1. Castile Soap

my first batch: pure castile with lemon balm herb

© 2010 by KV5R — Rev. Nov. 24, 2010.

Shop for soap making supplies here.


  • Acquire soap-making skills.
  • Make a small batch of unscented pure castile (olive oil) soap.


  • I hate commercial detergent. It gets through my skin and I can taste it for hours. Yuk.
  • Allergic to lauryl/laureth sulphates used in most “skin care” products. Itchy.
  • Hypersensitive to most fragrances used in commercial products. Can’t breathe in the soap aisle, much less the shower.

Tools and Supplies Used

No endorsements here—this is just what I got and where I got it.

  • Digital kitchen/postal scale, Walmart, ~$20.
  • Stick blender, Oster 250-watt variable-speed, Walmart, ~$25.
  • Small dial thermometer, Walmart, ~$8.
  • Walmart GV Pure Olive Oil, 25.5 fl.oz, ~$4 (not Extra Virgin).
  • Roebic Crystal Drain Opener (100% Lye), 2 lb., local hardware store, ~$16. (See essentialdepot.com for lye and potash.)

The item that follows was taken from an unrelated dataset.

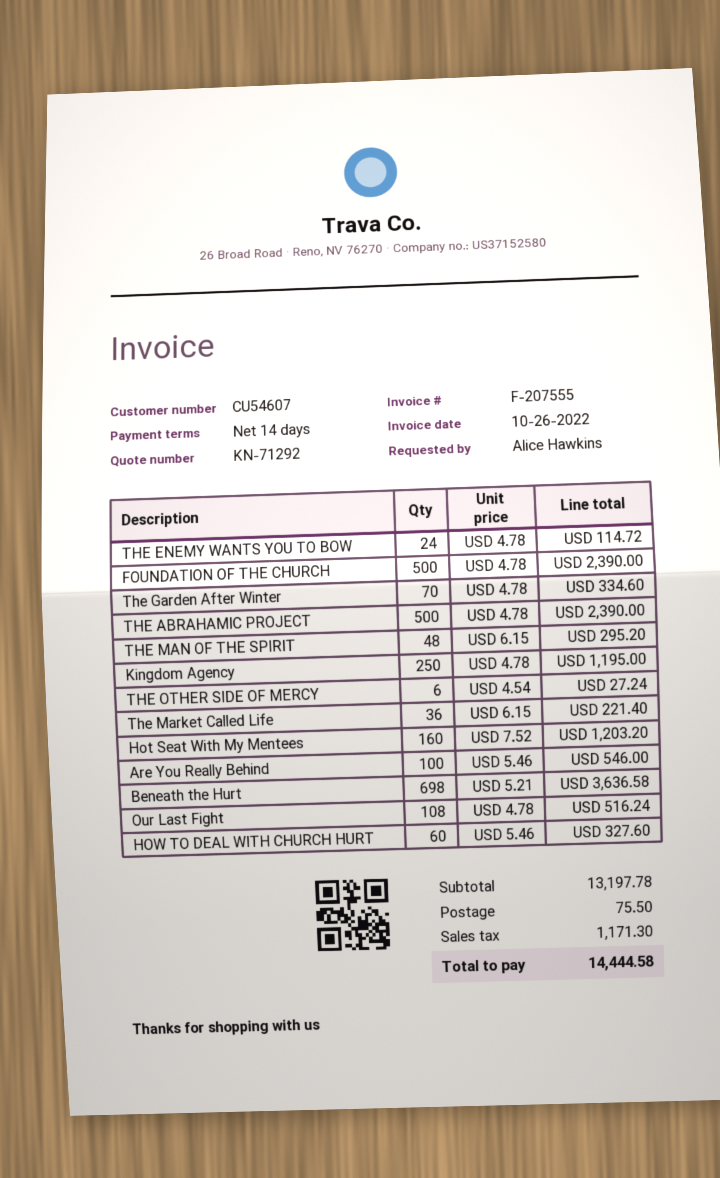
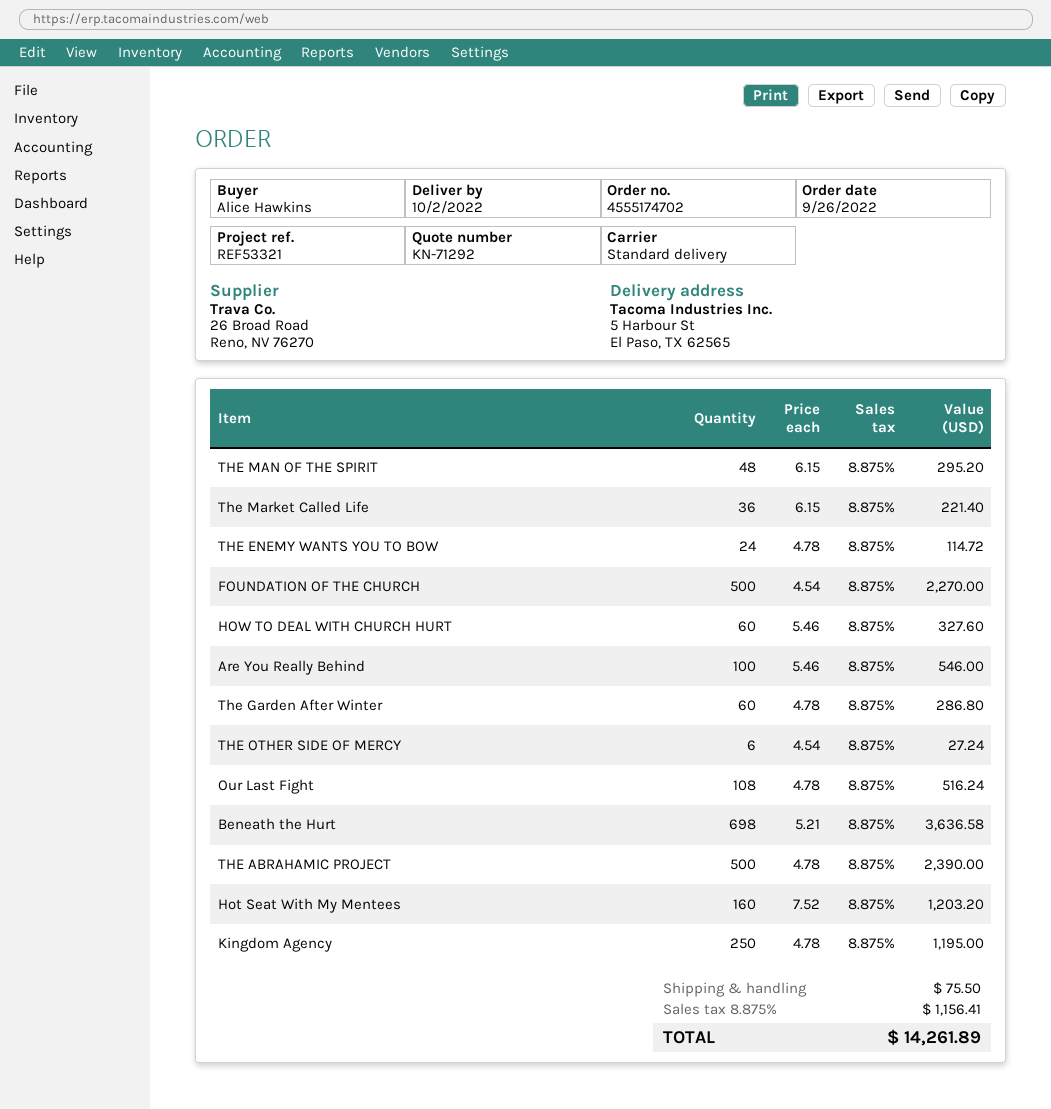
FOUNDATION OF THE CHURCH: 500 x 4.78 = 2390.00 -> 500 x 4.54 = 2270.00
The Garden After Winter: 70 x 4.78 = 334.60 -> 60 x 4.78 = 286.80
tax: 1171.30 -> 1156.41
total: 14444.58 -> 14261.89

Totals: Tools: $53; supplies: $20; supples used: ~$6 for ~32 oz. (907g) of soap (8 bars ~4 oz. (113g) each).

Already had:

  • 3 qt. SS pitcher (like restaurants use for serving ice water).
  • 2 cup Pyrex measuring cup (for mixing lye).
  • 4x12 rectangular Tupperware with lid (#892-4) — my on-hand loaf mold.

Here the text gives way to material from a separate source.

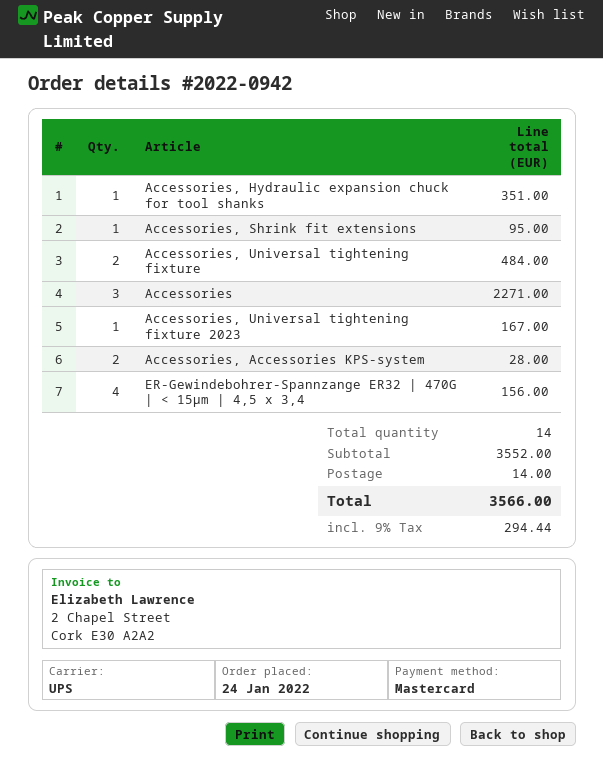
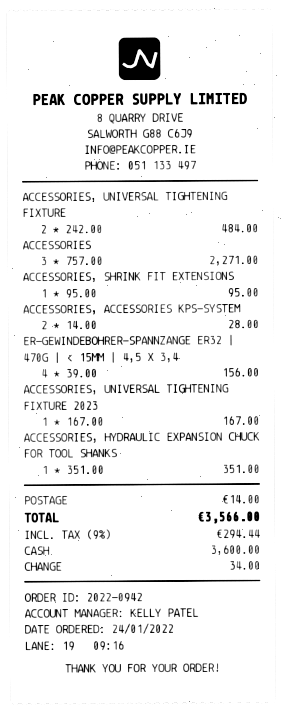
payment method: Mastercard -> cash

Don’t use it—keep reading!

  • 25.5 oz. bottle of olive oil (see “Oops!” below)
  • 8 oz. lemon balm herb tea, strained and cooled (waste of time: didn’t add any lemony smell to soap, but did make interesting marble pattern. Next time I’ll just use distilled water).
  • 3.30 3.02 oz. NaOH crystals, per MMS calc, 5% superfatting.

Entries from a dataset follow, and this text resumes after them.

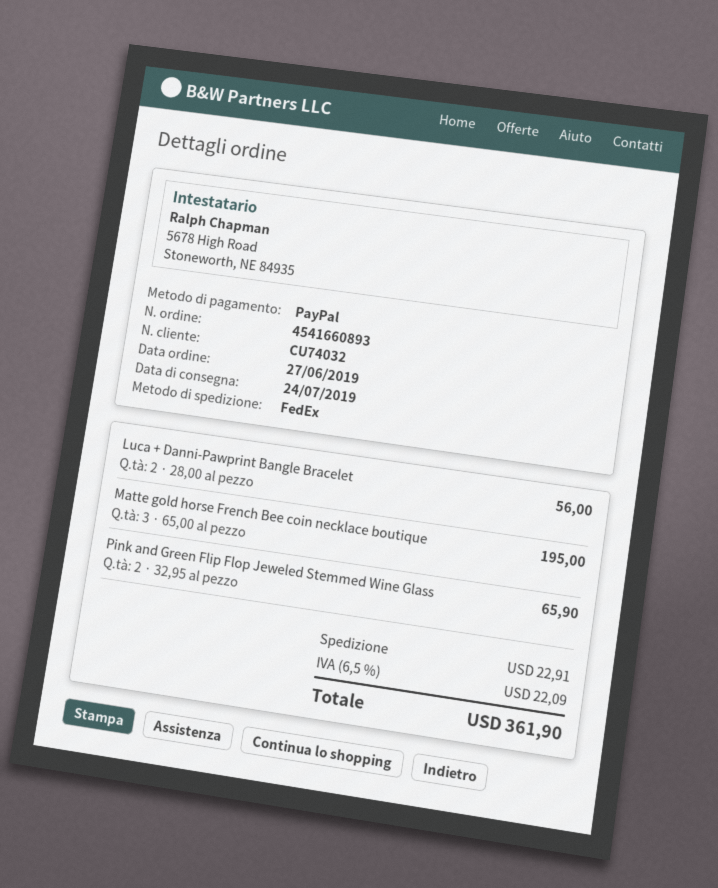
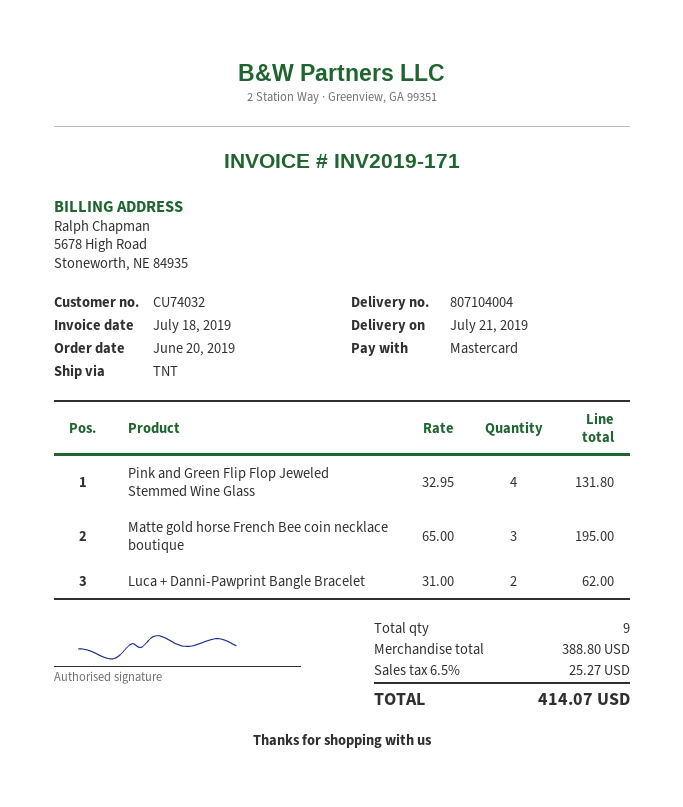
order date: 2019-06-27 -> 2019-06-20
delivery date: 2019-07-24 -> 2019-07-21
payment method: PayPal -> Mastercard
shipping method: FedEx -> TNT
Luca + Danni-Pawprint Bangle Bracelet: 2 x 28.00 = 56.00 -> 2 x 31.00 = 62.00
Pink and Green Flip Flop Jeweled Stemmed Wine Glass: 2 x 32.95 = 65.90 -> 4 x 32.95 = 131.80
shipping: 22.91 -> none
tax: 6.5% = 22.09 -> 6.5% = 25.27
total: 361.90 -> 414.07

  • Made the lemon balm herb tea, about 12 oz. (boiled in microwave then whizzed with stick blender).
  • Strained and measured 8 oz. of the tea (on the scale) into Pyrex measure; set in freezer to chill.
  • Run sink 1/3rd-full of cold water.
  • Measure 3.3 oz of lye powder into very dry bowl on scale. Used too much lye.
  • Set Pyrex of cold tea in sink water (making sure it was not about to float or tip over).
  • Added lye to tea and mixed. Fumed for just a few seconds; not a problem. Temperature rose to 170°F (77°C). Should have started with colder water.
  • Put opened bottle of OO in the microwave for 1 minute. Rose to 120°F (49°C), no fire needed.
  • Poured warm OO into a 3-quart SS pitcher. Forgot to weigh it.
  • Let both caustic solution and OO cool to 115°F (46°C).
  • Poured caustic into oil and stirred a few seconds with SS spoon.
  • Inserted the stick blender, at a slight angle, and fired it up on lowest speed. Nice rolling churn; no air whip.
  • Light trace in about 1 minute. WOW! 30 seconds later it was thick pudding!
  • Poured, scraped and patted into 4x12-inch Tupperware.
  • Popped on the lid and wrapped it in a towel.
  • Clean-up: hot water and dish detergent in the SS pitcher. Whiz it with the stick blender. Finish up with soapy sponge and then rinse well.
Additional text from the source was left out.